[Records drawn from a dataset]
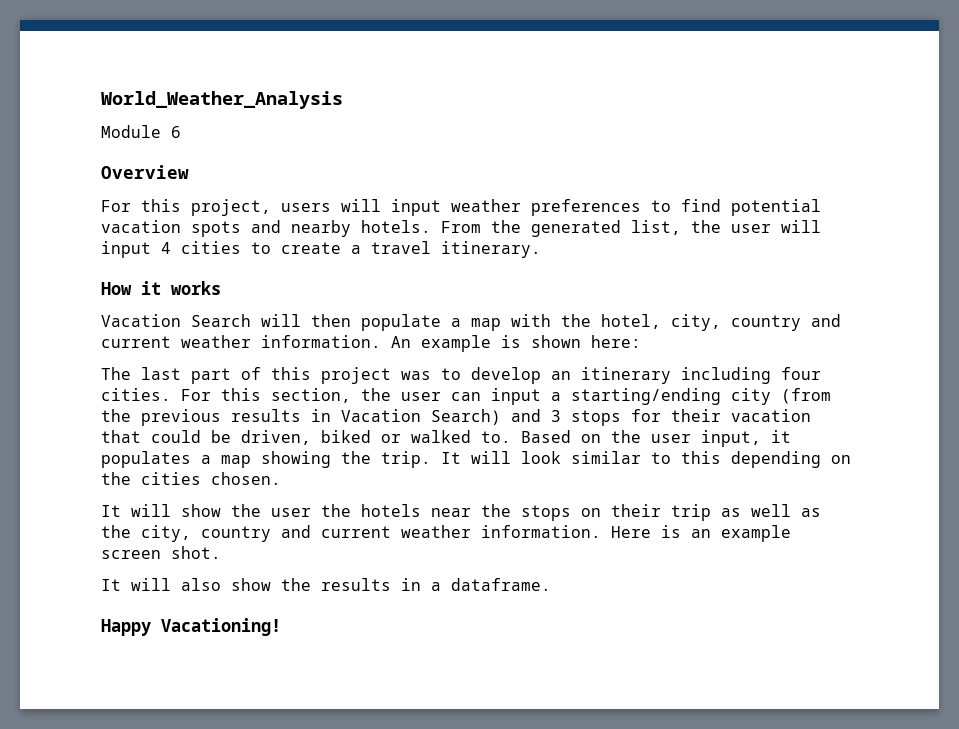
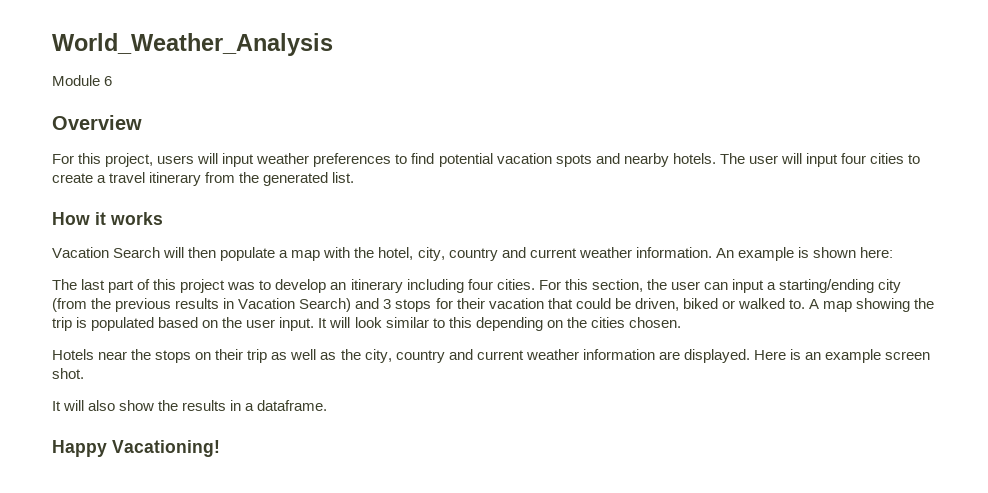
[441,220,721,237] From the generated list, the -> [719,153,745,164] The
[161,242,171,254] 4 -> [840,153,866,164] four
[441,241,541,258] itinerary. -> [149,172,355,186] itinerary from the generated list.
[521,430,791,447] [101,451,431,468] Based on the user input, it populates a map showing the trip. -> [809,298,935,312] [52,317,315,331] A map showing the trip is populated based on the user input.
[101,504,421,517] It will show the user the hotels -> [52,349,94,360] Hotels
[481,525,601,538] information. -> [582,349,750,363] information are displayed.

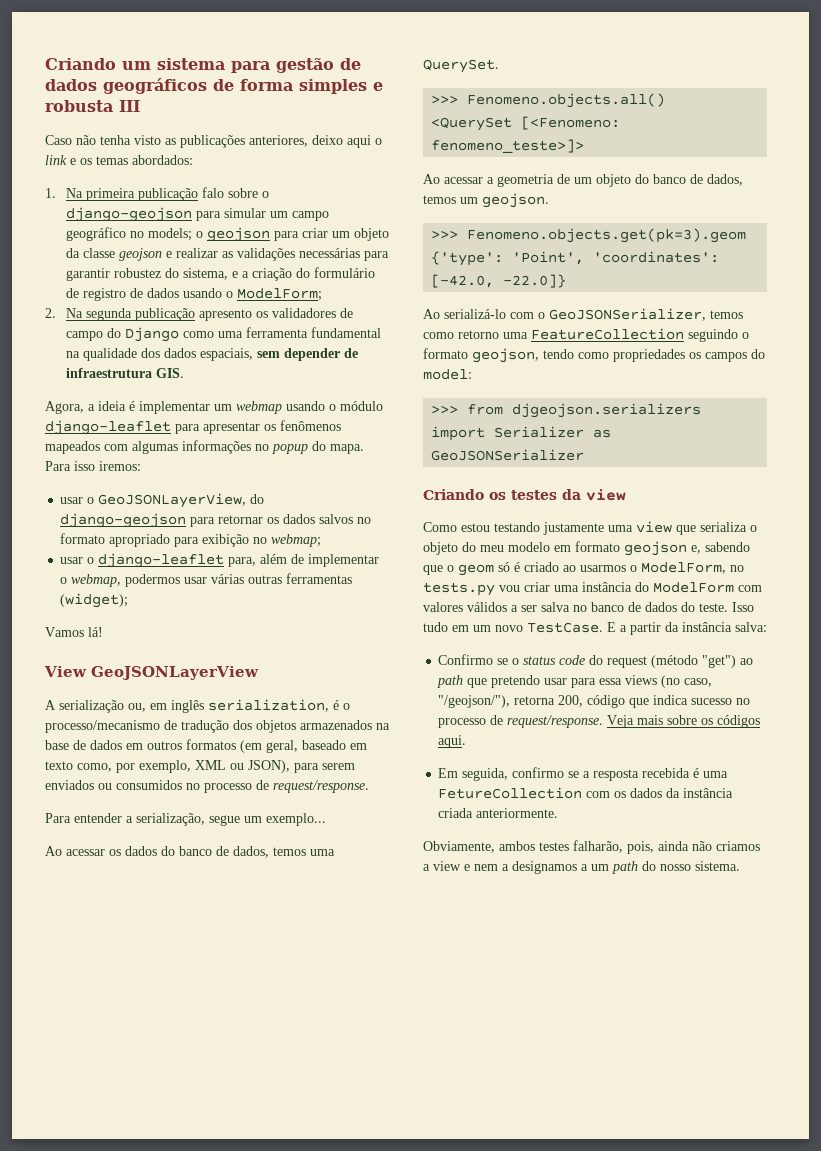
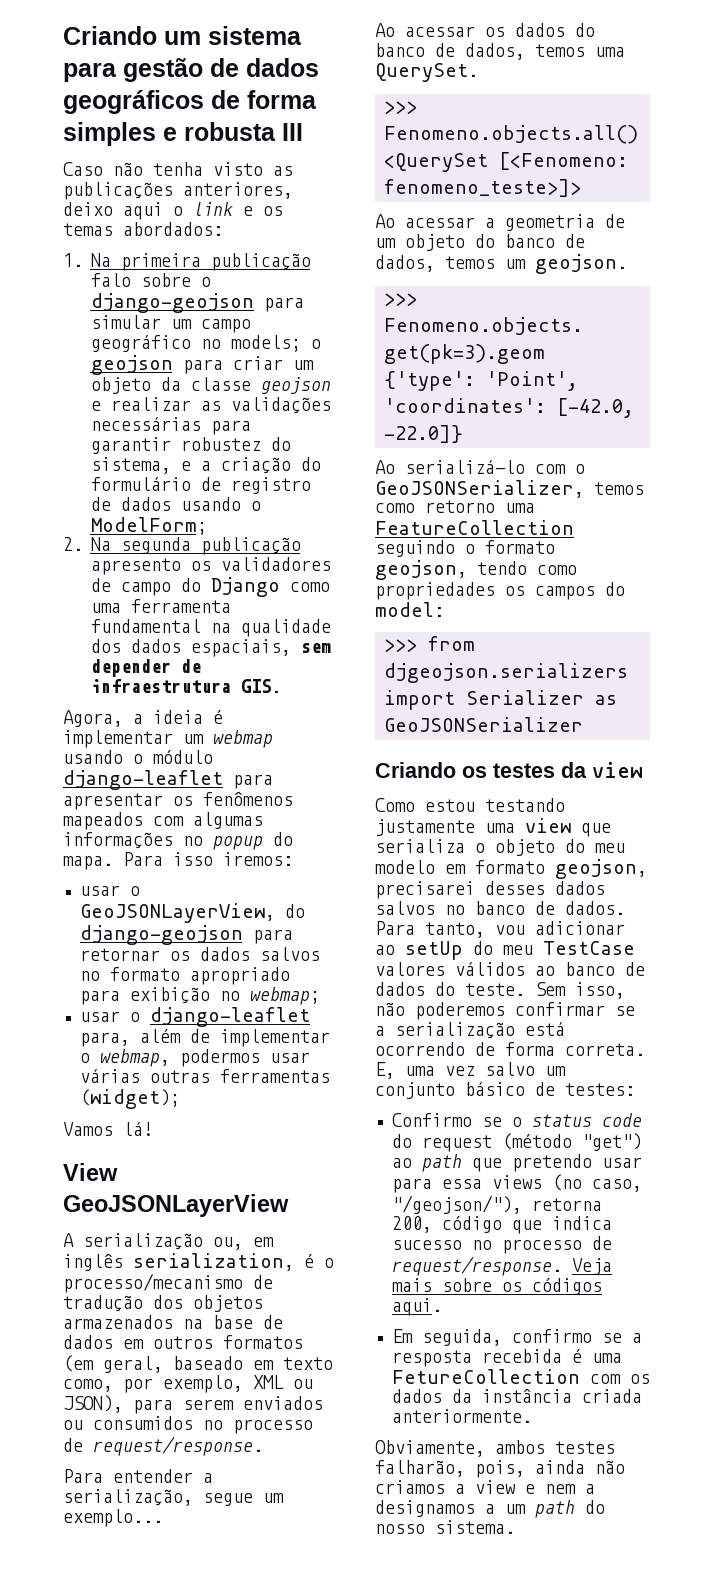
[624,541,750,556] [423,562,744,576] [423,582,762,596] [423,602,587,612] geojson e, sabendo que o geom só é criado ao usarmos o ModelForm, no tests.py vou criar uma instância do ModelForm com valores válidos a ser salva no -> [555,859,647,879] [375,881,605,899] [375,901,625,915] [375,921,625,938] [375,941,635,960] [375,962,555,976] geojson, precisarei desses dados salvos no banco de dados. Para tanto, vou adicionar ao setUp do meu TestCase valores válidos ao
[732,602,754,612] [423,622,767,635] Isso tudo em um novo TestCase. E a partir da instância salva: -> [535,982,625,999] [375,1002,635,1020] [375,1022,565,1039] [375,1042,645,1056] [375,1062,566,1079] [375,1082,635,1099] Sem isso, não poderemos confirmar se a serialização está ocorrendo de forma correta. E, uma vez salvo um conjunto básico de testes:

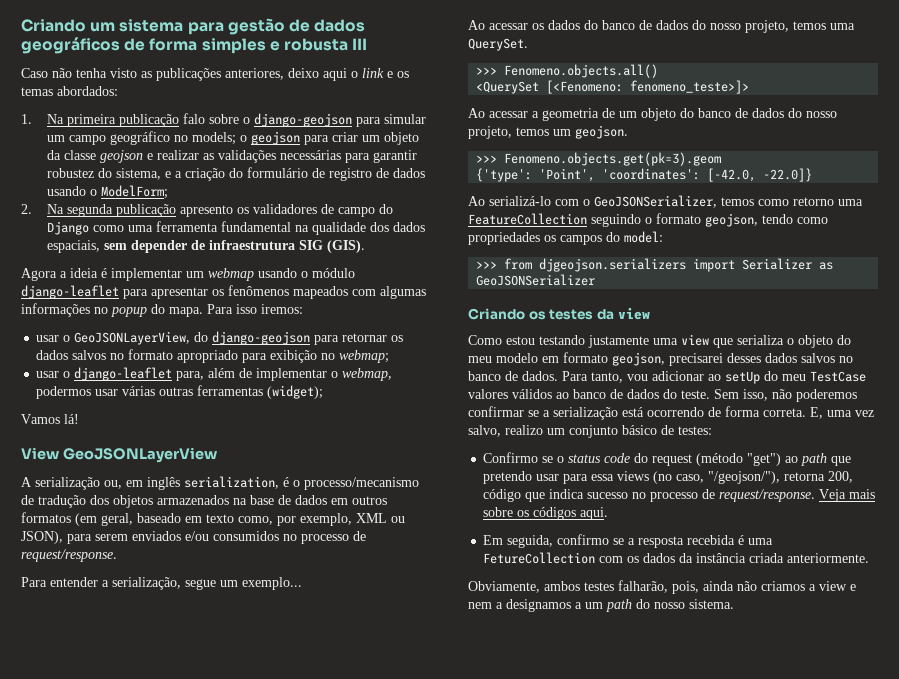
[240,679,281,693] [63,710,123,727] GIS. // Agora, -> [298,240,365,253] [21,268,57,281] SIG (GIS). // Agora
[63,1420,83,1430] ou -> [185,531,209,541] e/ou
[465,43,525,60] dados, -> [656,20,789,33] dados do nosso projeto,
[375,255,435,272] dados, -> [752,108,837,118] [468,126,512,139] dados do nosso projeto,
[485,1062,535,1076] salvo -> [468,425,543,437] salvo, realizo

DESCRIPTION OF THE TASK ▸
Give back exactly the lines from the top of the records to the line containing "[624,541,750,556] [423,562,744,576] [423,582,762,596]", both included, and no pictures.

TASK RESULT ▸
[441,220,721,237] From the generated list, the -> [719,153,745,164] The
[161,242,171,254] 4 -> [840,153,866,164] four
[441,241,541,258] itinerary. -> [149,172,355,186] itinerary from the generated list.
[521,430,791,447] [101,451,431,468] Based on the user input, it populates a map showing the trip. -> [809,298,935,312] [52,317,315,331] A map showing the trip is populated based on the user input.
[101,504,421,517] It will show the user the hotels -> [52,349,94,360] Hotels
[481,525,601,538] information. -> [582,349,750,363] information are displayed.

[624,541,750,556] [423,562,744,576] [423,582,762,596] [423,602,587,612] geojson e, sabendo que o geom só é criado ao usarmos o ModelForm, no tests.py vou criar uma instância do ModelForm com valores válidos a ser salva no -> [555,859,647,879] [375,881,605,899] [375,901,625,915] [375,921,625,938] [375,941,635,960] [375,962,555,976] geojson, precisarei desses dados salvos no banco de dados. Para tanto, vou adicionar ao setUp do meu TestCase valores válidos ao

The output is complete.